Я лежал под открытым окном комнаты дедушки.

Он давно уже перепутал день с ночью, по ночам он бродил по дому, а днем клевал носом или спал на диване в своей затемненной комнате и был, в силу этой своей причуды, ни для кого недоступен.

И если б я только знал, когда началось это взаимное и всеобщее разложение, отчего и когда остыло вместительное семейное гнездо, то, конечно, я мог бы многое рассказать о человеческом естестве и, разумеется, об эпохе, в которую мне пришлось жить.

Но я себя не обманываю – высокой премудростью богов я не обладаю.

Быть может, все дело было в болезни матери?

Да, возможно, она была переломным моментом в этом процессе, хотя мне, как ни странно, она представляется скорее следствием, чем причиной этого бесповоротного распада; во всяком случае, болезнь ее была покрыта той же самой, в своей бережности насквозь фальшивой, семейной ложью, что и состояние моей сестры или астматические приступы деда, по поводу которых бабушка за его спиной говорила, что помочь ему не могут ни врачи, ни диета, ни скрупулезный прием лекарств, потому что все это – просто блажь.

И что помочь ему может ведро холодной воды.

Причем об этом, принимавшем конкретные физические формы, распаде говорить было так же не принято, как о том, почему моя бабушка не разговаривает с дедом, а тот, в свою очередь, не желает общаться с отцом и они даже не здороваются и при встрече смотрят друг на друга как на пустое место, в то время как мой отец живет в доме деда.
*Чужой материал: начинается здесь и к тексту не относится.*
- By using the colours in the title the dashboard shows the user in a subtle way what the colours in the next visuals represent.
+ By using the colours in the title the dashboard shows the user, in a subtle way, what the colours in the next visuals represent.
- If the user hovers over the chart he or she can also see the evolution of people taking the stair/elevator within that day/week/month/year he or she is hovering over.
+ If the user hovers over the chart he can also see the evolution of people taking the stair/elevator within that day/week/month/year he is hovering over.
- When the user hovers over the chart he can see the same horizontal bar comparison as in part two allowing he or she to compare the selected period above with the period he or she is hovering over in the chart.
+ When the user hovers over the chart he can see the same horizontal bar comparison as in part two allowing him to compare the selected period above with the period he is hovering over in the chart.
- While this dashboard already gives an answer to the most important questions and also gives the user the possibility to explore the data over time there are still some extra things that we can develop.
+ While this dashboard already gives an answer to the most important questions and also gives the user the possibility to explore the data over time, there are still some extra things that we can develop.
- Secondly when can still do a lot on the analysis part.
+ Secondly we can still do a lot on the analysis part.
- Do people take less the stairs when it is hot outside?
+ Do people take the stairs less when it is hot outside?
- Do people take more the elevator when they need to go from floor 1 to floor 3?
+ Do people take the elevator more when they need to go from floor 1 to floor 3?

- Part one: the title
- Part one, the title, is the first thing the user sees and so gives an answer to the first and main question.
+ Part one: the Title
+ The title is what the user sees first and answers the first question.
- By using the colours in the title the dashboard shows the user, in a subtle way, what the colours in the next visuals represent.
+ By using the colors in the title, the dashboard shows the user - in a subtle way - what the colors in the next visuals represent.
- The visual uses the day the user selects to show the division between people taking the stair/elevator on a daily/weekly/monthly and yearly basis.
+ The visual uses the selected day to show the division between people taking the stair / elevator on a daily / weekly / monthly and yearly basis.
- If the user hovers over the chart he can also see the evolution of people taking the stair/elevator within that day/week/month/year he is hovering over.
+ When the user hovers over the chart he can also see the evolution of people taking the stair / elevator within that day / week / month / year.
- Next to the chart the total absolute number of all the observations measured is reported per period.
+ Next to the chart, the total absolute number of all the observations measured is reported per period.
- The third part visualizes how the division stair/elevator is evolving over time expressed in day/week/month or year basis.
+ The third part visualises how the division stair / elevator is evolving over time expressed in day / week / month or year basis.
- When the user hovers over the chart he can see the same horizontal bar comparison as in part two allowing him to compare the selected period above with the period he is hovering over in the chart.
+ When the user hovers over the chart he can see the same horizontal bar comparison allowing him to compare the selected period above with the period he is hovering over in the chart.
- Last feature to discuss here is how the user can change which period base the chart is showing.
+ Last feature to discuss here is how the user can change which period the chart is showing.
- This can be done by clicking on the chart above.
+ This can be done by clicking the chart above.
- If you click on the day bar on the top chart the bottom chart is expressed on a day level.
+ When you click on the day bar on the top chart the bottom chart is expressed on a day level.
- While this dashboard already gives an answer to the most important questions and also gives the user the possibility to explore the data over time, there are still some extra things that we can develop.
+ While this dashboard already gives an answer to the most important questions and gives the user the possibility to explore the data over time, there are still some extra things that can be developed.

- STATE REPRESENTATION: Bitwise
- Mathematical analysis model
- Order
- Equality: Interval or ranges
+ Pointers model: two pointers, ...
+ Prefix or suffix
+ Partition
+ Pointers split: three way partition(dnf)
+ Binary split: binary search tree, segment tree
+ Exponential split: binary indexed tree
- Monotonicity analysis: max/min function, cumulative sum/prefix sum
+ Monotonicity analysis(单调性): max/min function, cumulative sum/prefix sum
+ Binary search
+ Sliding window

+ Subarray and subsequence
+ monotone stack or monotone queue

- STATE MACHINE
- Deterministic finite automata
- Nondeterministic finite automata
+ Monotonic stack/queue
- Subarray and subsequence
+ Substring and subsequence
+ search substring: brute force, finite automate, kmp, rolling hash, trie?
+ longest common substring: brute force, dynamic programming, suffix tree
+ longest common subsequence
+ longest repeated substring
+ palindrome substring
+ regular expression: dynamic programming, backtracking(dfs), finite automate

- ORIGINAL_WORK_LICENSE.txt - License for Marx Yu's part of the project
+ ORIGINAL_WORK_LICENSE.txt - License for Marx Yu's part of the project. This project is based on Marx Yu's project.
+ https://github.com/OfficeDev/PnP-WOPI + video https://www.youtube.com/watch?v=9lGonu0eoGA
Быть может, то было мое счастье или, напротив, несчастье, до сих пор я так и не могу решить, что лучше, знание или незнание, но, как бы то ни было, несмотря на то что я всеми силами приспосабливался к этой фальши, старался вписаться в систему лжи и даже способствовал своим, тоже весьма эффективным, враньем безупречной работе этого четко отлаженного механизма лжи, я, даже не понимая, что приводит в движение этот механизм и не зная точно, что за чем кроется, тем не менее мог кое-что углядеть за этими покровами, например, я знал, что болезнь деда была серьезной и настоящей и любой из приступов мог оказаться фатальным, в то время как бабушка лишь строго, но безучастно наблюдала за ними, и мне даже казалось, будто она ждала этой смерти, которая могла наступить в любой момент; я знал также, что болезнь моей младшей сестры была неизлечима, она родилась слабоумной и такой навсегда останется, но обстоятельства ее рождения или, точнее, зачатия, то есть первопричину, ежели таковая была, скрывала нечистая совесть моих родителей, и именно потому они вынуждены были постоянно говорить о надежде на излечение, как будто этой своей надеждой пытались прикрыть какую-то жуткую тайну, о которой никто никогда не должен узнать; мне казалось, будто каждый член нашей семьи с помощью лжи держал в своей власти жизнь другого; а кроме того, в результате случайного движения я также узнал, что состояние мамы не имело ничего общего с выздоровлением после успешной операции на желчном пузыре.